Setting Radiation Protection Standards: Science, Politics, and Public Attitudes in Historical Perspective
Barton C. Hacker
Radiation safety is a peculiarly 20th century issue, dating from the discovery of x-rays and radioactivity in the late 1890s. Initially, only a few doctors and technicians risked harm from prolonged or intense contact with x-ray machines or radium. Working together they devised radiological safety codes to protect themselves and, in due course, others whose work might put them at risk. These self-imposed standards defined what informed medical judgment accepted as safe levels of exposure to external x-rays and gamma rays or to radioactive substances that somehow entered the body.

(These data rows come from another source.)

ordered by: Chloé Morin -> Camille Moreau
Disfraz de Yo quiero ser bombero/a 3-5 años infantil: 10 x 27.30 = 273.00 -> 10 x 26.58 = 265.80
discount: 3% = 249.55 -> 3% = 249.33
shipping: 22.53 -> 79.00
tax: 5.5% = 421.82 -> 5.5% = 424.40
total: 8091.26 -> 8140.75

By and large, they worked.
Early Standards
From 1928 onward, standard setters expressed acceptable limits for external radiation in roentgens. Technically defined in terms of radiation-caused ionization of air, the roentgen strictly speaking measured exposure, not dose. Specifying dose required another unit that considered both energy absorbed in tissue and the relative biological effect of the kind of radiation. Although one such unit, the rem, was devised during World War II, many practitioners persisted in using roentgens to express exposure or dose indifferently for another decade or more. By the late 1950s, however, the rem had become the standard unit of dose, while still another unit, the rad, was coming into use to express energy absorbed. Ordinarily, shifting from one unit to another did not greatly alter the numbers, which may account for the sometimes casual usage of the several units, even among knowledgeable practitioners.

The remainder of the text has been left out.